Israeli jets launched a massive attack May 5 on two of Lebanon’s power stations, plunging Beirut and northern and eastern Lebanon into darkness for the second time in three months. Israel also bombed a Hezbollah arms depot and the main highway between Beirut and Damascus, leaving a crater that made the road impassable. The cycle began 28 hours before Israel’s massive air strike as Israel shelled and bombed Lebanese villages three separate times, killing two women and injuring six people, including an elderly woman and a baby. This prompted Hezbollah to retaliate on May 4 by firing 40 rockets into the Israeli border town of Kiryat Shimona, in what was Hezbollah’s biggest attack on northern Israel in a year, killing an Israeli soldier and injuring 20 other people. Israel’s May 5 bombing was in response to the Hezbollah rockets fired on May 4.

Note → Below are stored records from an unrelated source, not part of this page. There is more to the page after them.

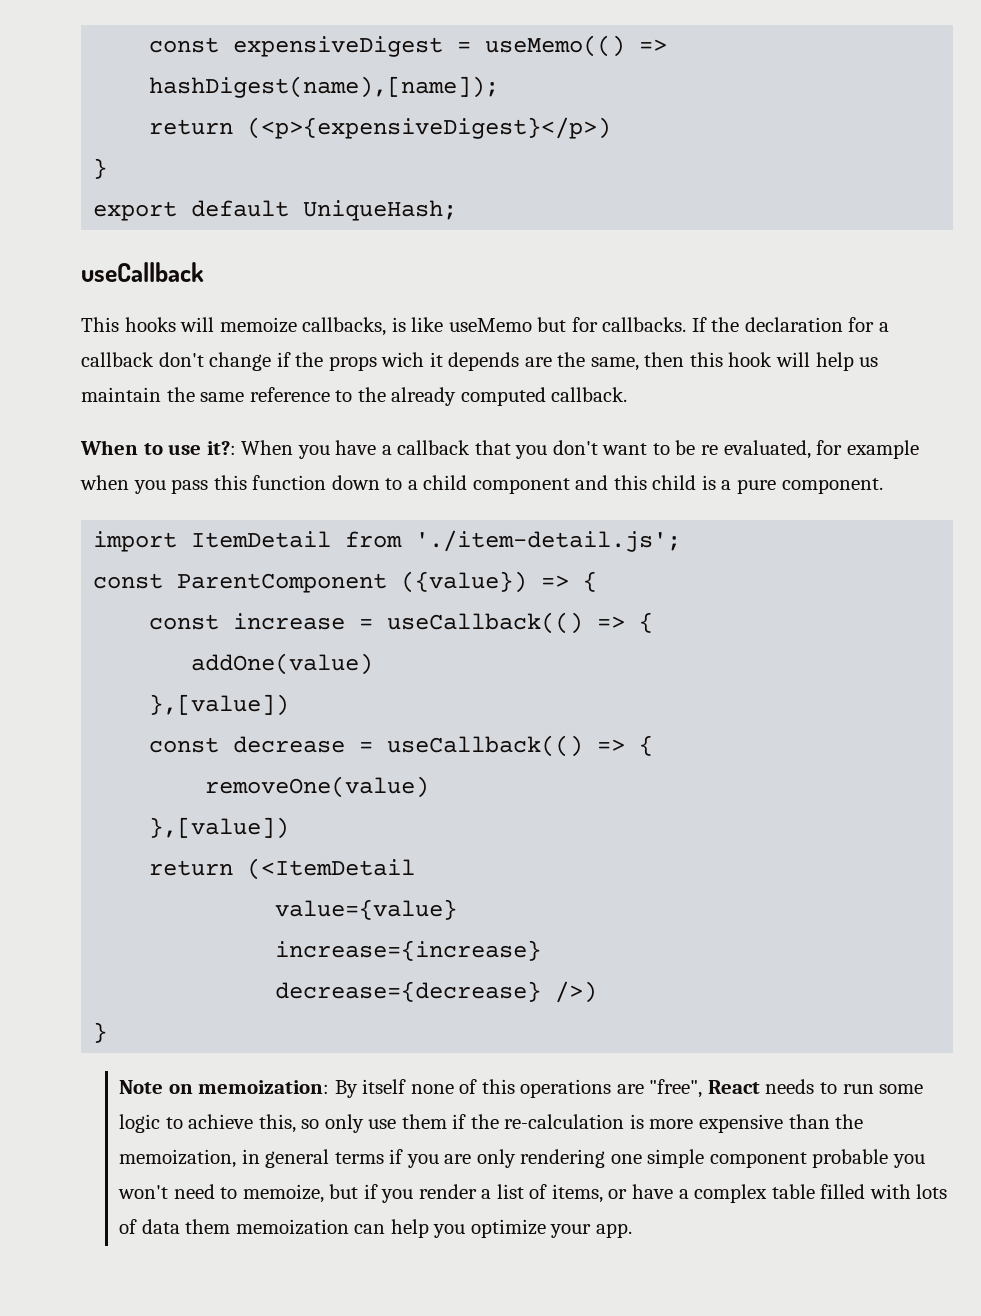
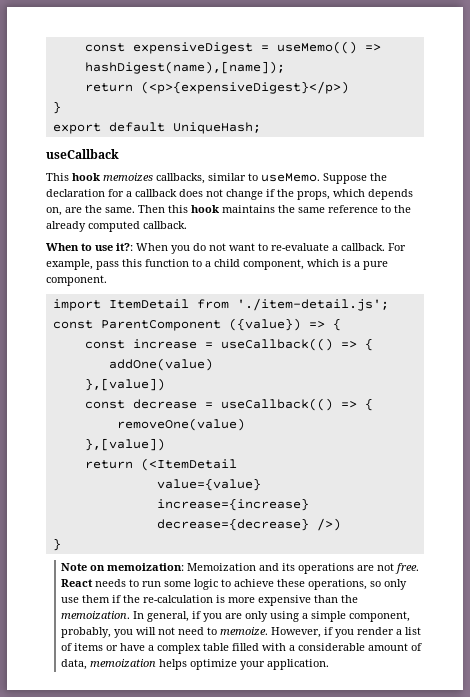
- This hooks will memoize callbacks, is like useMemo but for callbacks. If the declaration for a callback don't change if the props wich it depends are the same, then this hook will help us maintain the same reference to the already computed callback.
+ This hook memoizes callbacks, similar to useMemo. Suppose the declaration for a callback does not change if the props, which depends on, are the same. Then this hook maintains the same reference to the already computed callback.
- When to use it?: When you have a callback that you don't want to be re evaluated, for example when you pass this function down to a child component and this child is a pure component.
+ When to use it?: When you do not want to re-evaluate a callback. For example, pass this function to a child component, which is a pure component.
- Note on memoization: By itself none of this operations are "free", React needs to run some logic to achieve this, so only use them if the re-calculation is more expensive than the memoization, in general terms if you are only rendering one simple component probable you won't need to memoize, but if you render a list of items, or have a complex table filled with lots of data them memoization can help you optimize your app.
+ Note on memoization: Memoization and its operations are not free. React needs to run some logic to achieve these operations, so only use them if the re-calculation is more expensive than the memoization. In general, if you are only using a simple component, probably, you will not need to memoize. However, if you render a list of items or have a complex table filled with a considerable amount of data, memoization helps optimize your application.

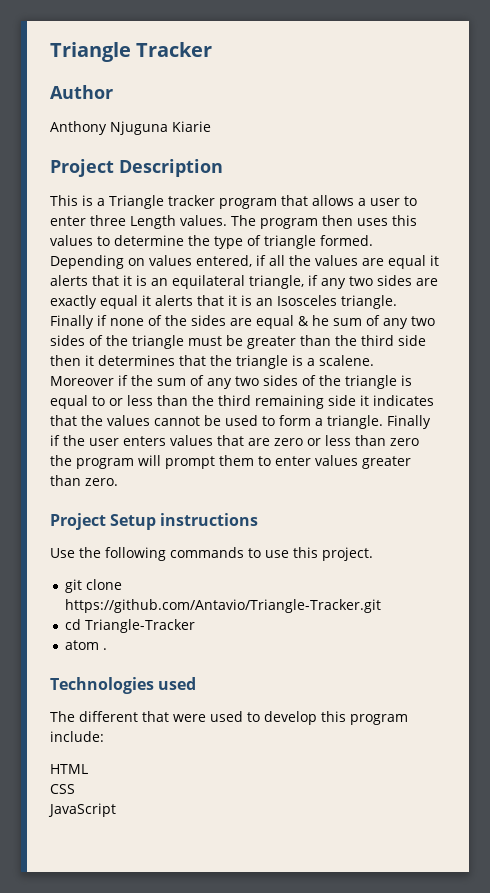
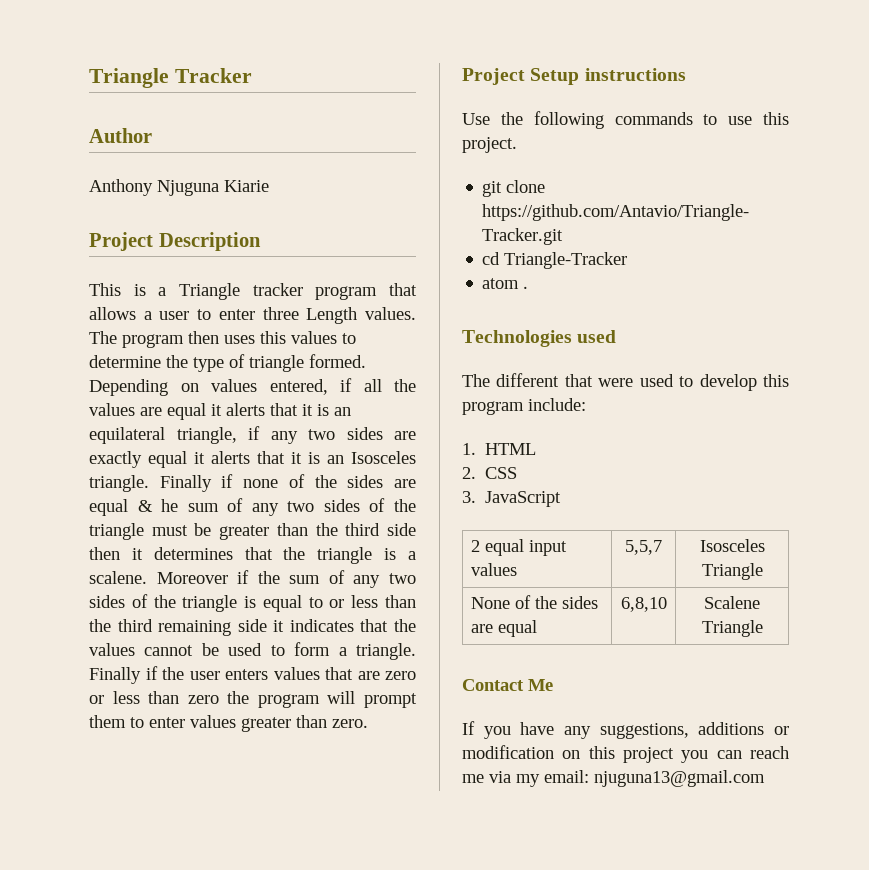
- HTML
+ 1. HTML
- CSS
+ 2. CSS
- JavaScript
+ 3. JavaScript
+ 2 equal input values | 5,5,7 | Isosceles Triangle
+ None of the sides are equal | 6,8,10 | Scalene Triangle
+ Contact Me
+ If you have any suggestions, additions or modification on this project you can reach me via my email: njuguna13@gmail.com

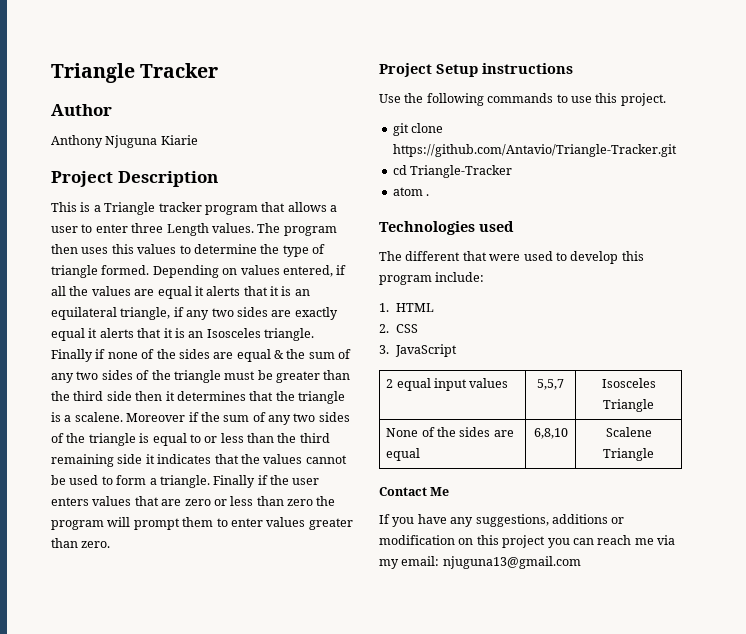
- Finally if none of the sides are equal & he sum of any two sides of the triangle must be greater than the third side then it determines that the triangle is a scalene.
+ Finally if none of the sides are equal & the sum of any two sides of the triangle must be greater than the third side then it determines that the triangle is a scalene.

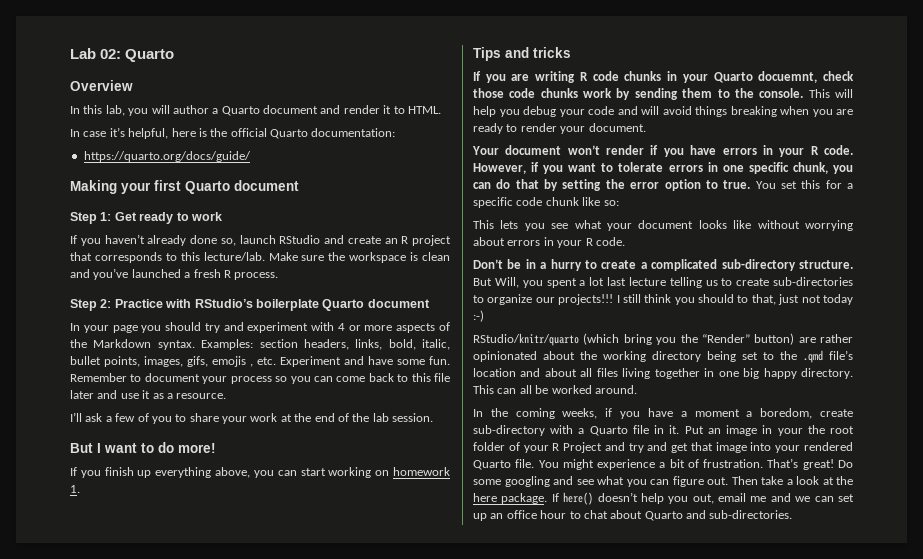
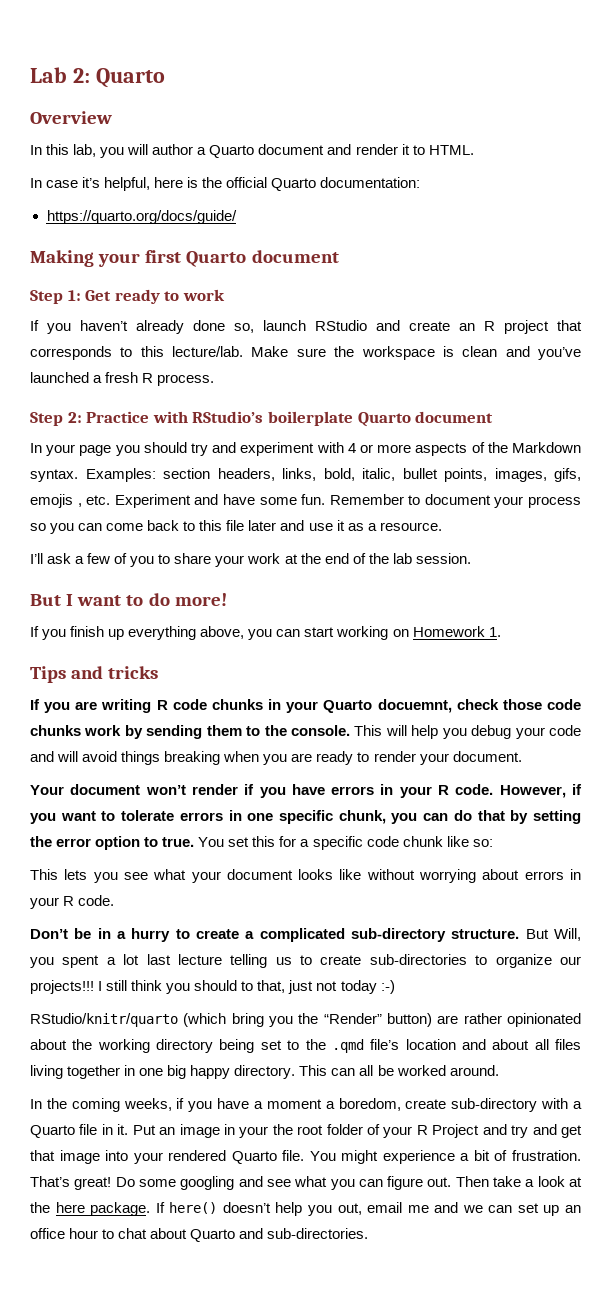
- Lab 02: Quarto
+ Lab 2: Quarto
- If you finish up everything above, you can start working on homework 1.
+ If you finish up everything above, you can start working on Homework 1.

Lebanese Bargaining Chips Freed:

Israel released 13 Lebanese detainees on April 19, many of whom were imprisoned without charges or trial for over a decade, some since they were teenagers. The men and boys were held as bargaining chips for information about Israeli pilot Ron Arad, shot down over Lebanon in 1986, and three other Israeli soldiers missing since a 1982 tank battle. Israel’s Supreme Court ruled the continued detention of the Lebanese illegal and ordered their release. The detainees received heroes’ welcomes from more than 1,500 relatives and supporters upon their return to Lebanon. Israel has since drafted new legislation to allow it to hold “illegal fighters” as hostages to retrieve missing or captured Israeli soldiers. Israel held back two additional long-term Lebanese hostages.

Arab Ministers Back U.N. Role:

Three key Arab foreign ministers said on May 4 that they wanted the U.N. to take control of security in south Lebanon following Israel’s planned withdrawal from the area. It was the first time that the three, Farouq al-Charaa of Syria, Amr Moussa of Egypt and Saudi Arabia’s Prince Saud al-Faisal, had voiced support for such a U.N. role. The ministers, winding up talks in the Syrian city of Palmyra, also stressed that Israel should withdraw from Lebanon’s land, sea and air space to internationally recognized borders in compliance with U.N. Resolutions 425 and 426.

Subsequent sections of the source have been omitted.